New Zealand beat Australia at Eden Park on the weekend 51-20 in a dominating display of rugby, but after the match New Zealand Rugby officials announced their intentions to ban stadium fireworks for future reference.
After the traditional Haka performed by New Zealand, a common fireworks display goes off after the dance to get the stadium pumped before kick-off, however on Saturday the display backfired disastrously.
Three spectators were seriously injured with pieces of metal shrapnel penetrating the crowd, as Cecillia Wang was said to have lost a large amount of blood due to the injury sustained to her head.
“She was just screaming and lost consciousness, she was pouring with blood. I tried to hold her cut but the blood wouldn’t stop, it was like opening tap water, it kept coming out,” Jimmy Wang said.
“The piece of metal hit her glasses first and because of that it changed direction and just cut through her forehead.”

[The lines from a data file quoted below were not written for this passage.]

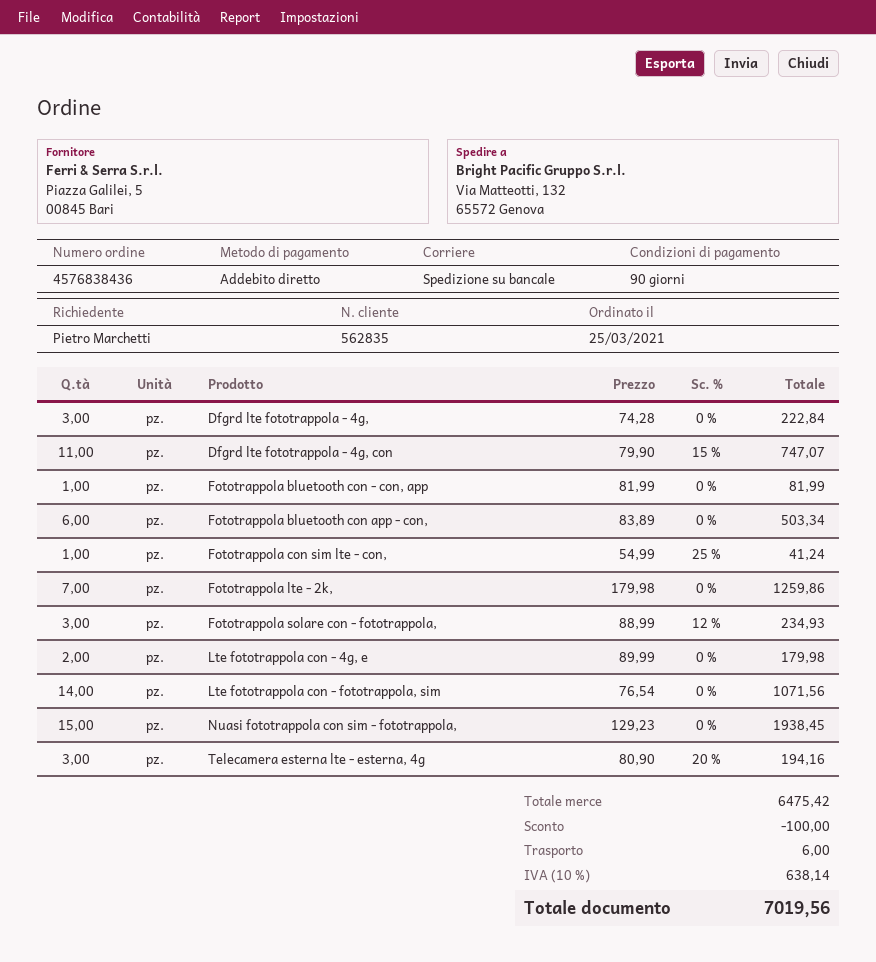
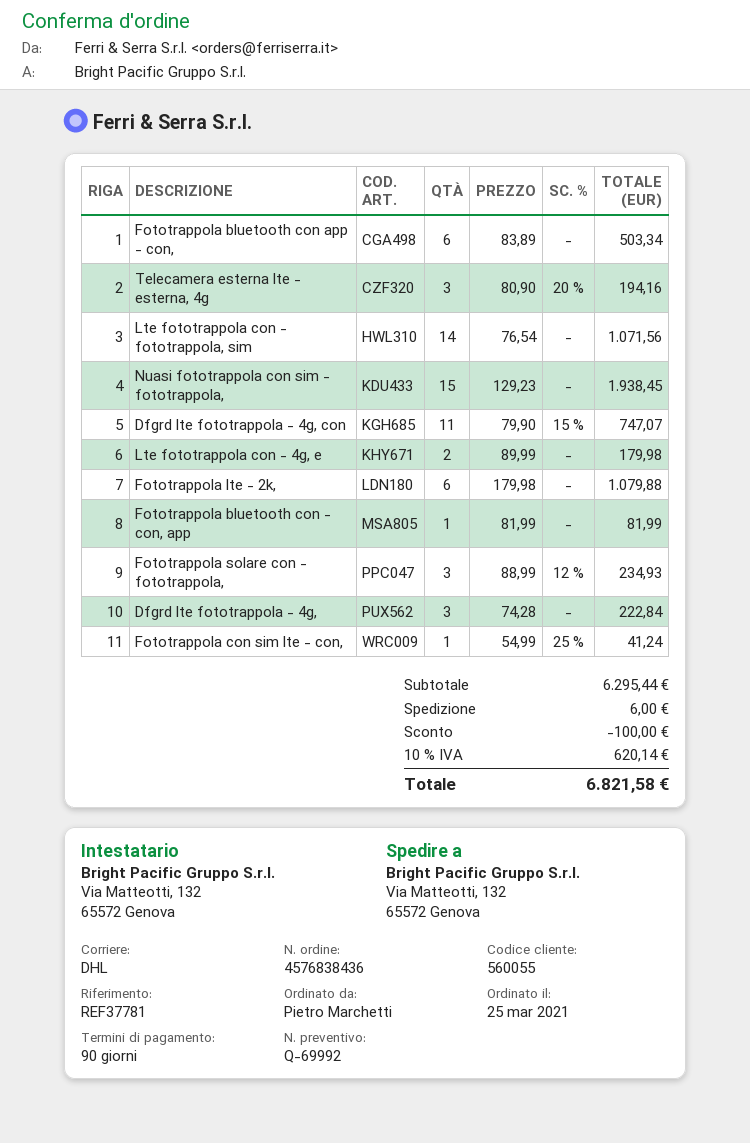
customer number: 562835 -> 560055
shipping method: pallet freight -> DHL
Fototrappola lte - 2k,: 7 x 179.98 = 1259.86 -> 6 x 179.98 = 1079.88
subtotal: 6475.42 -> 6295.44
tax: 10% = 638.14 -> 10% = 620.14
total: 7019.56 -> 6821.58

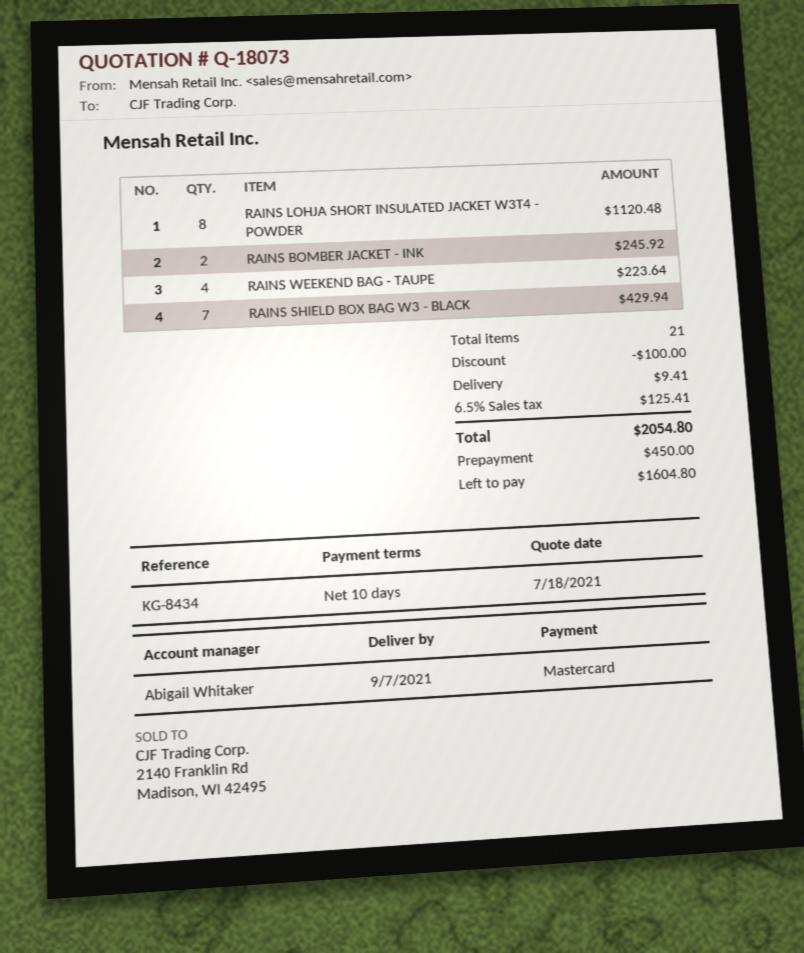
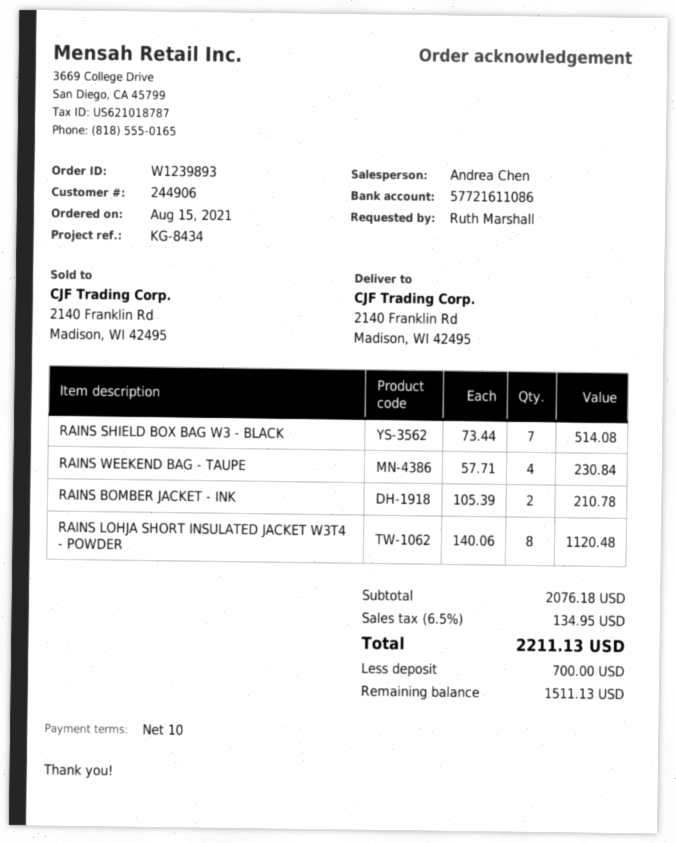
sales rep: Abigail Whitaker -> Andrea Chen
RAINS BOMBER JACKET - INK: 2 for 245.92 -> 2 for 210.78
RAINS WEEKEND BAG - TAUPE: 4 for 223.64 -> 4 for 230.84
RAINS SHIELD BOX BAG W3 - BLACK: 7 for 429.94 -> 7 for 514.08
discount: 100.00 -> none
shipping: 9.41 -> none
tax: 6.5% = 125.41 -> 6.5% = 134.95
total: 2054.80 -> 2211.13
deposit: 450.00 -> 700.00
balance: 1604.80 -> 1511.13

This event deserves the upmost attention because it is based around a failure within the actual display, so questions need to be asked about the health and safety of the equipment and set-up, as well as who was in charge of the fireworks.
New Zealand Rugby Union
New Zealand's rugby board have done well to tackle the incident straight away and to ban fireworks for future games, as it takes the fan's consent into view and shows that they stand for the welfare of their spectators.
Whether fireworks will be banned from other matches on the other hand, when New Zealand travel to the UK for their Autumn series in November, is still undecided.
But then again the stadium needs to be taken into consideration. Eden Park has small stands that are situated close to the pitch making the effects of these fireworks worse.
At grounds like Twickenham, where it is a bigger stadium, fans are further away from the pitch so the stadium size needs to be discussed on top of safety.
It would be understandable if the crowd are literally touching the turf because then the fireworks are a definite hazard to the public and even the players.
But with some stadiums the fireworks play a role. When England or Wales play at their home ground during international matches it brings a fire and passion to the arena, urging fans to make more noise and pump up the players.
It is also a traditional feature to have fireworks after a victory such as when New Zealand win the Bledisole Cup or even in next years' Rugby World Cup, considering that it may not be a problem, as this has been the first time something like this has happened at Eden Park
It wouldn't be the worst rule the RFU or NZU bring into rugby, as they are just fireworks and Haka itself should get the crowd pumped up before the game. Fireworks bring a spectacle and that can easily be replaced by the roar of the crowd.